> Assignment
Set down every record below exactly as it stands, with the pictures omitted.

[Before-and-after page screenshots]
= = = = =
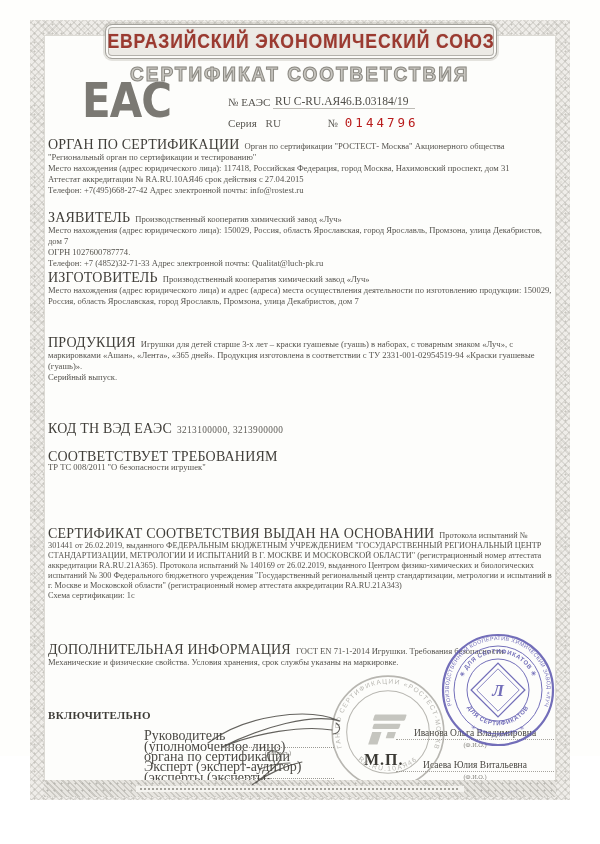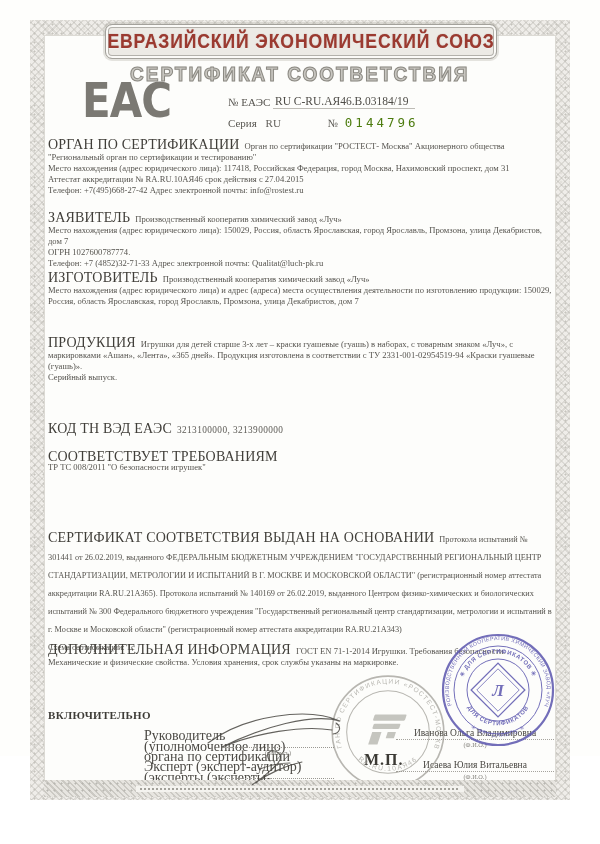--- a/index.html
+++ b/index.html
@@ -60,26 +60,26 @@
     color:#c8c6c0;
     -webkit-text-stroke:1px #8c8a83;
     text-shadow:0 0 1px rgba(120,118,110,.4);
     transform:scaleY(1.08);
   }
   .numrow{position:absolute;left:228px;top:96px;font-size:11px;color:#55534e;white-space:nowrap;}
   .numrow .val{font-size:11.5px;color:#4e4c47;border-bottom:1px solid #bdbbb5;padding:0 6px 1px 2px;position:relative;top:-1px;}
   .serrow{position:absolute;left:228px;top:115px;font-size:11px;color:#5a5853;white-space:nowrap;}
   .serrow .region{margin-left:6px;color:#63615c;}
   .serrow .nosign{margin-left:44px;}
-  .serrow .sernum{font-family:"DejaVu Sans Mono", monospace;font-size:12.5px;letter-spacing:3px;color:#4d7c0f;margin-left:4px;}
+  .serrow .sernum{font-family:"DejaVu Sans Mono", monospace;font-size:12.5px;letter-spacing:3px;color:#b91c1c;margin-left:4px;}
   
   .sec{position:absolute;left:48px;width:506px;font-size:8.6px;line-height:11px;color:#55534e;}
   .sec .h{font-weight:normal;font-size:14px;color:#403e39;letter-spacing:.2px;margin-right:5px;}
   .sec .ln{display:block;}
-  .sec7{font-size:8.3px;line-height:18px;}
+  .sec7{font-size:8.3px;line-height:10px;}
   .code-val{font-size:9.3px;letter-spacing:.4px;color:#5b5954;}
   
   .validity{position:absolute;left:48px;top:689px;font-size:8.6px;color:#55534e;white-space:nowrap;}
   .validity .vh{font-weight:bold;font-size:11px;color:#3e3c37;letter-spacing:.3px;}
   .dotfield{display:inline-block;border-bottom:1px dotted #989690;text-align:center;font-size:9px;color:#6a6862;padding-bottom:1px;}
   .df1{width:118px;margin-left:6px;}
   .df2{width:84px;margin-left:8px;}
   .incl{position:absolute;left:48px;top:709px;font-weight:bold;font-size:11px;color:#3e3c37;letter-spacing:.3px;}
   
   .role{position:absolute;left:112px;width:160px;font-size:14px;line-height:10.5px;color:#4c4a45;margin-left:32px;}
= = = = =
> Response below
--- a/index.html
+++ b/index.html
@@ -60,26 +60,26 @@
     color:#c8c6c0;
     -webkit-text-stroke:1px #8c8a83;
     text-shadow:0 0 1px rgba(120,118,110,.4);
     transform:scaleY(1.08);
   }
   .numrow{position:absolute;left:228px;top:96px;font-size:11px;color:#55534e;white-space:nowrap;}
   .numrow .val{font-size:11.5px;color:#4e4c47;border-bottom:1px solid #bdbbb5;padding:0 6px 1px 2px;position:relative;top:-1px;}
   .serrow{position:absolute;left:228px;top:115px;font-size:11px;color:#5a5853;white-space:nowrap;}
   .serrow .region{margin-left:6px;color:#63615c;}
   .serrow .nosign{margin-left:44px;}
-  .serrow .sernum{font-family:"DejaVu Sans Mono", monospace;font-size:12.5px;letter-spacing:3px;color:#4d7c0f;margin-left:4px;}
+  .serrow .sernum{font-family:"DejaVu Sans Mono", monospace;font-size:12.5px;letter-spacing:3px;color:#b91c1c;margin-left:4px;}
   
   .sec{position:absolute;left:48px;width:506px;font-size:8.6px;line-height:11px;color:#55534e;}
   .sec .h{font-weight:normal;font-size:14px;color:#403e39;letter-spacing:.2px;margin-right:5px;}
   .sec .ln{display:block;}
-  .sec7{font-size:8.3px;line-height:18px;}
+  .sec7{font-size:8.3px;line-height:10px;}
   .code-val{font-size:9.3px;letter-spacing:.4px;color:#5b5954;}
   
   .validity{position:absolute;left:48px;top:689px;font-size:8.6px;color:#55534e;white-space:nowrap;}
   .validity .vh{font-weight:bold;font-size:11px;color:#3e3c37;letter-spacing:.3px;}
   .dotfield{display:inline-block;border-bottom:1px dotted #989690;text-align:center;font-size:9px;color:#6a6862;padding-bottom:1px;}
   .df1{width:118px;margin-left:6px;}
   .df2{width:84px;margin-left:8px;}
   .incl{position:absolute;left:48px;top:709px;font-weight:bold;font-size:11px;color:#3e3c37;letter-spacing:.3px;}
   
   .role{position:absolute;left:112px;width:160px;font-size:14px;line-height:10.5px;color:#4c4a45;margin-left:32px;}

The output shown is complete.